Le montant desdits plans d’aide augmente également avec le niveau de dépendance. « En décembre 2017, il s’élève à 1 246 € mensuels pour les GIR 1, à 937 € pour les GIR 2, 650 € pour les GIR 3 et 362 € pour les GIR 4 », indique le document, pour un reste à charge inversement proportionnel au GIR, « les personnes les plus dépendantes s’acquittant en moyenne d’une plus faible part ». Une participation plus faible que par le passé (21 % pour les GIR 1 en 2016 contre 16 % fin 2017), qui pourrait signifier que le nouveau calcul du ticket modérateur a « davantage réduit la part restant à la charge des bénéficiaires les plus dépendants », l’un des objectifs de la loi « ASV ».

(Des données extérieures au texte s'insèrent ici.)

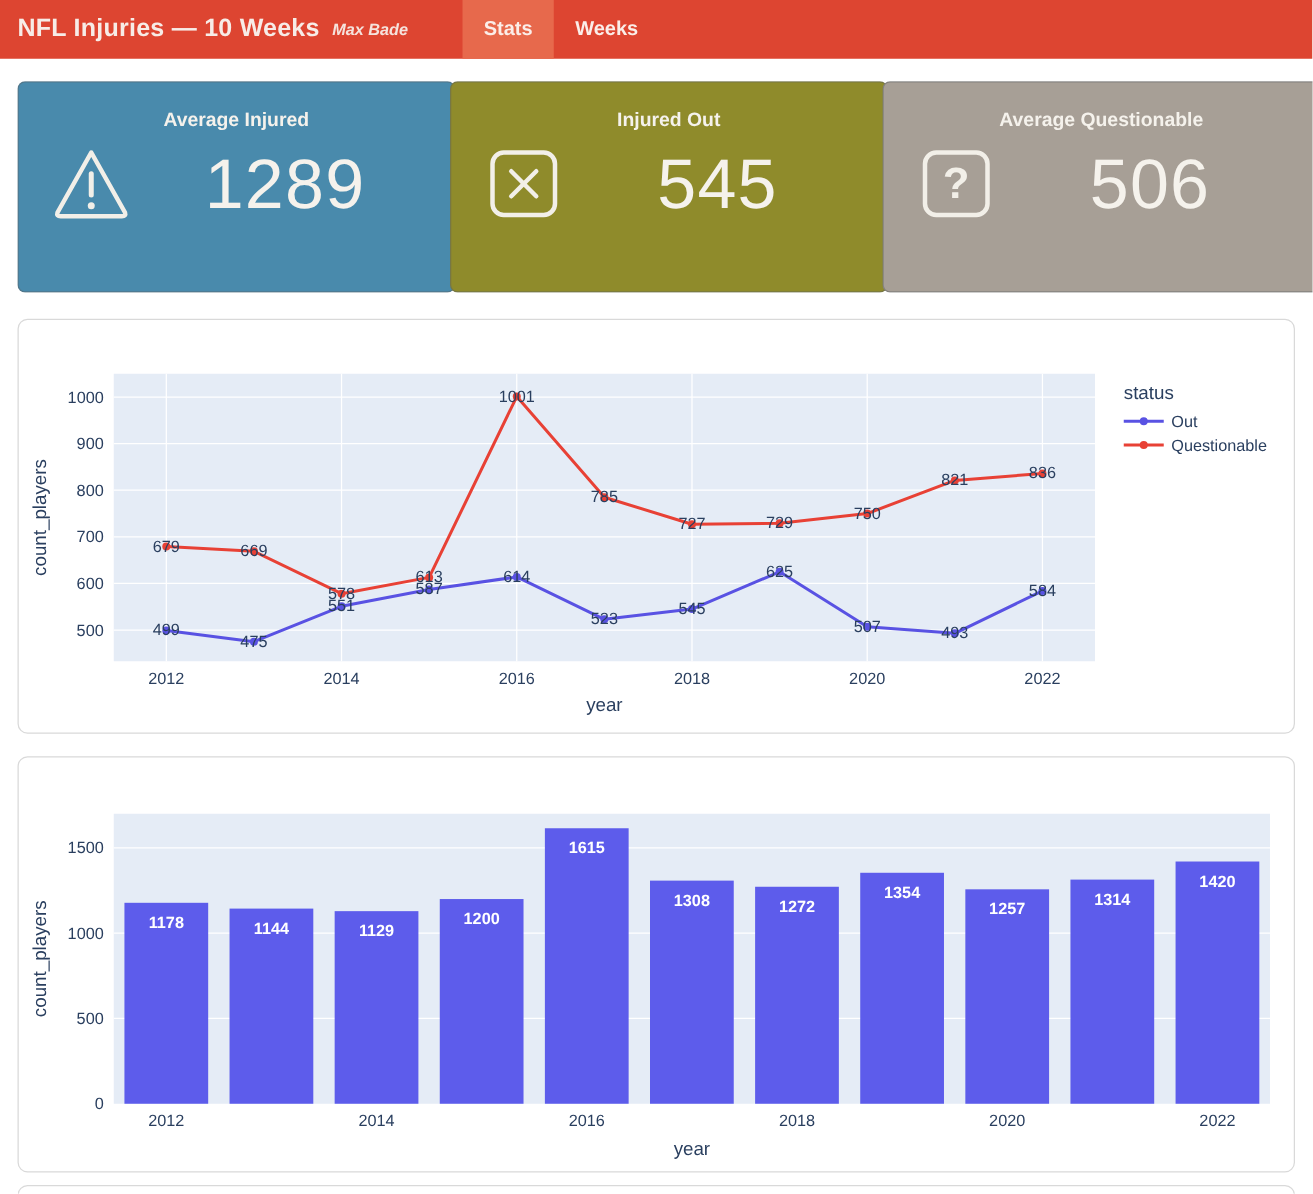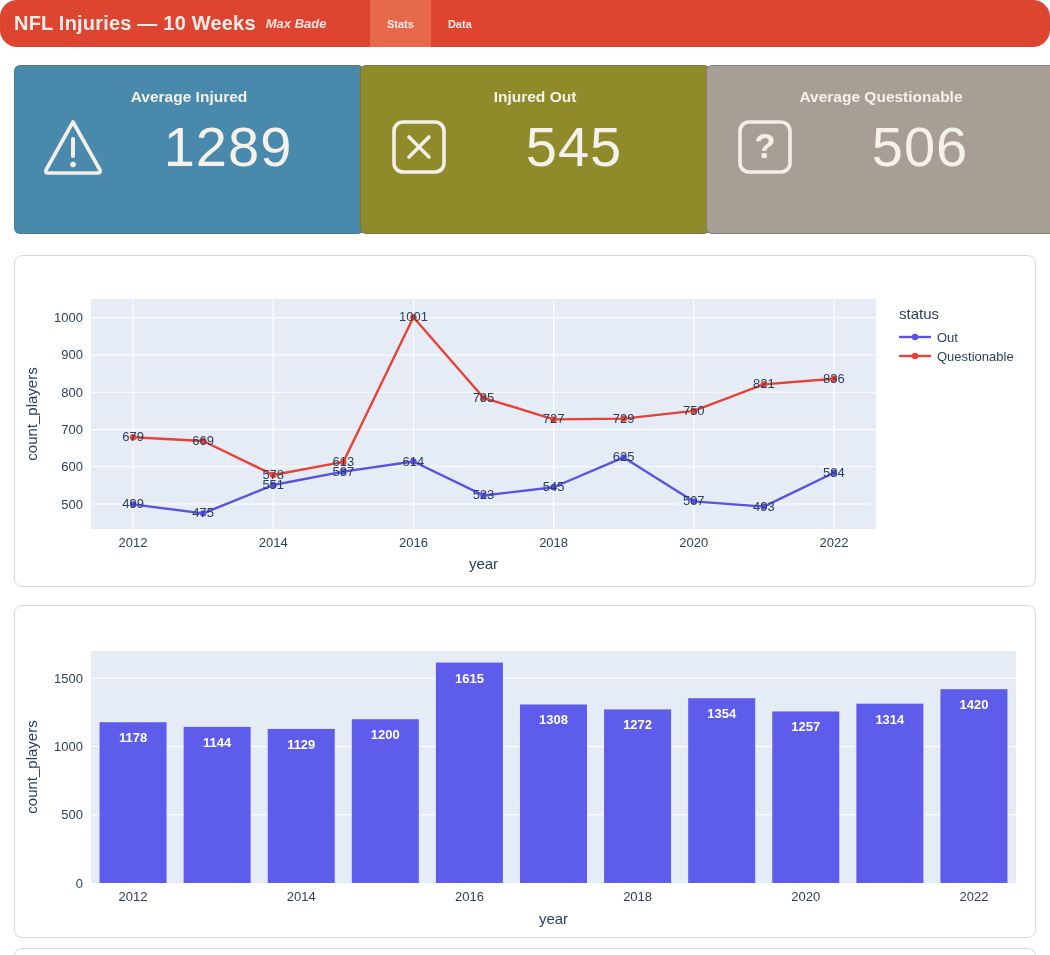"NFL Injuries — 10 Weeks" .header { border-radius: 17px -> none }
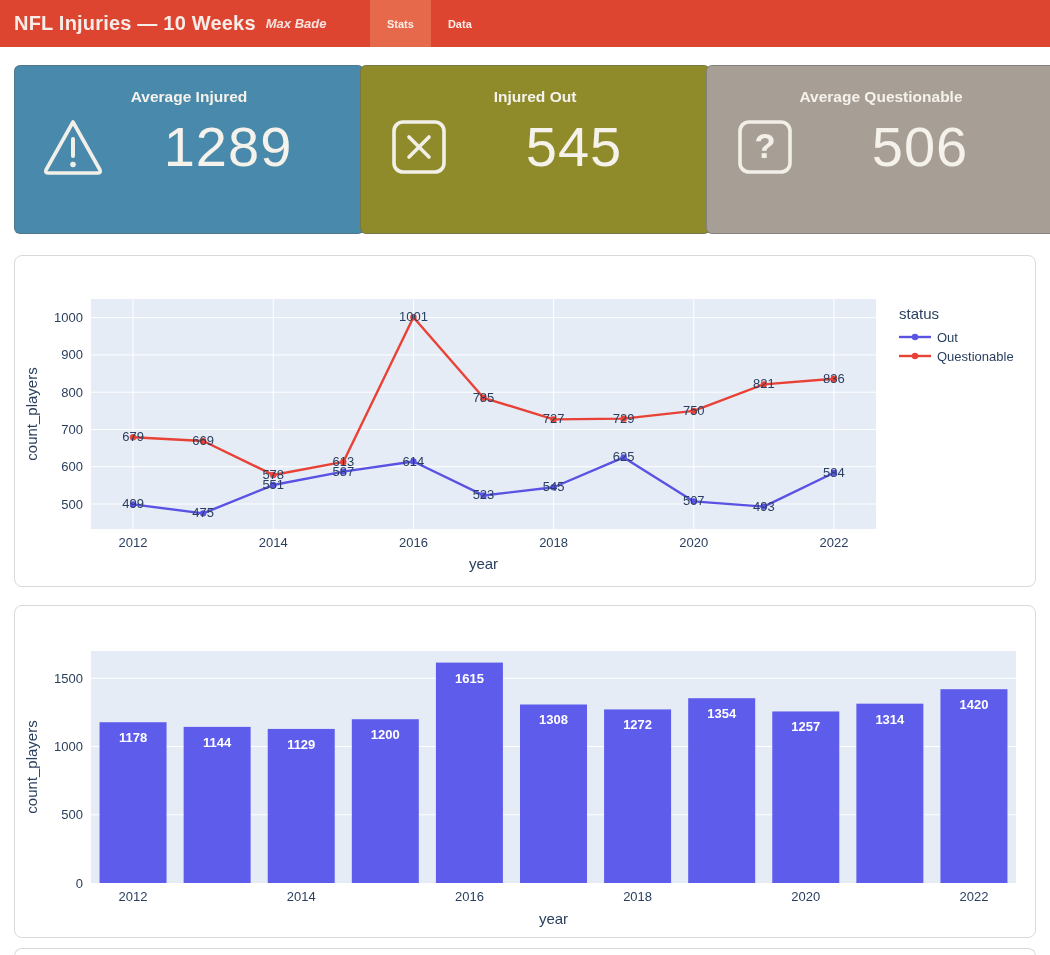"Stats" .tab { font-size: 11px -> 16px }
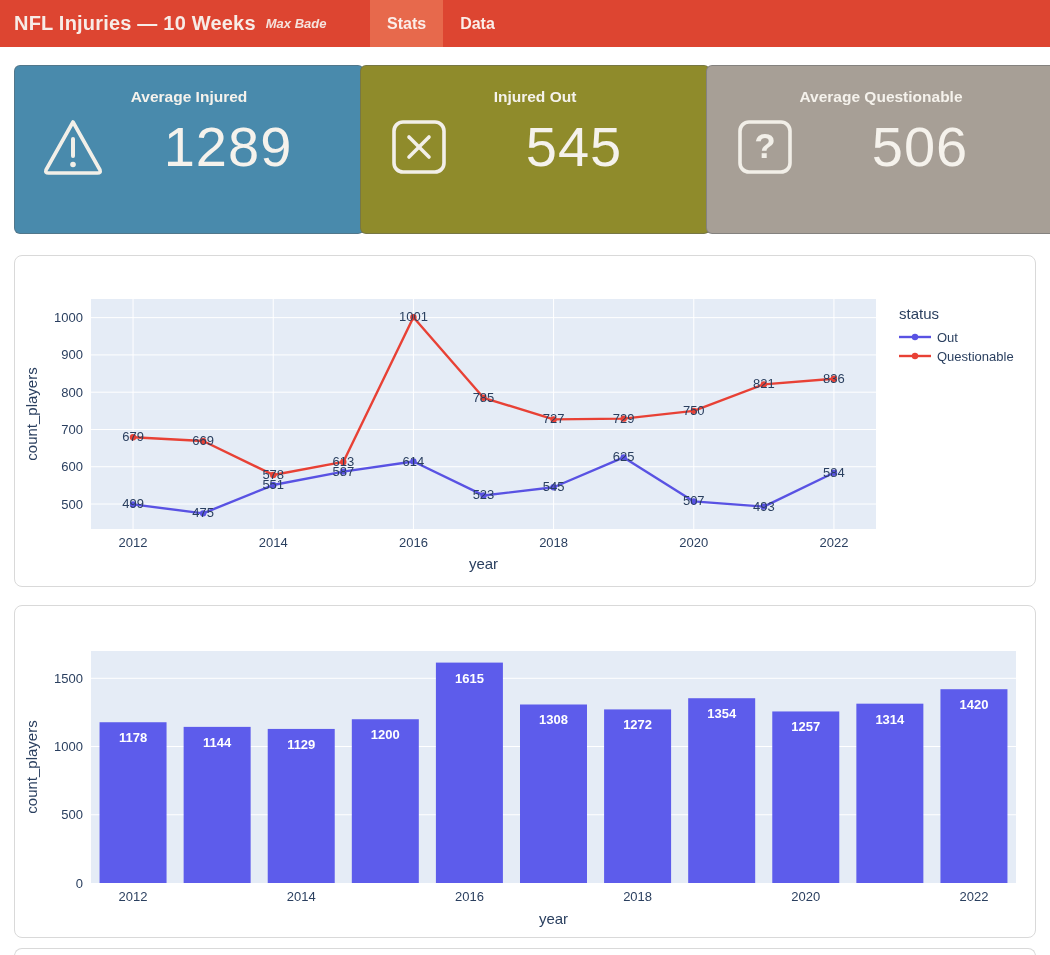"Data" div.tab { text: Data -> Weeks }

La dépense supplémentaire est principalement à la charge des départements, puisque sur les 547 € mensuels moyens alloués aux bénéficiaires de l’APA à domicile au mois de décembre 2017, 434 € proviennent des conseils départementaux. La moitié d’entre eux prennent en charge entre 76 % et 82 % du montant du plan d’aide notifié (la variation s’expliquant par le ticket modérateur), pour une participation du bénéficiaire qui tourne autour de 20 %.
Enfin, pour ce qui est des mesures d’aide aux proches aidants, qui consistent à majorer un plan d’aide saturé à hauteur d’environ 500 € annuels afin de financer un hébergement temporaire ou un accueil de jour, la Drees reste prudente.
Si elle remarque que « la proportion des conseils départementaux où au moins un bénéficiaire a pu profiter de cette mesure évolue progressivement de 6 % début 2016 à 31 % fin 2016, et 49 % fin 2017 », ce qui laisserait penser que la mise en place du dispositif est « relativement lente », les chiffres ne concernent que la moitié des départements.
Pour les autres, les remontées statistiques disponibles ne lui permettent pas de distinguer les cas où les départements n’ont pas encore mis en place la mesure des cas où elle est mise en place sans que personne n’en bénéficie, et également de ceux où le suivi statistique n’est pas suffisant.
(1) Calculés comme « le nombre de révisions réalisées durant le trimestre, rapporté au nombre total de bénéficiaires payés au titre du dernier mois du trimestre ».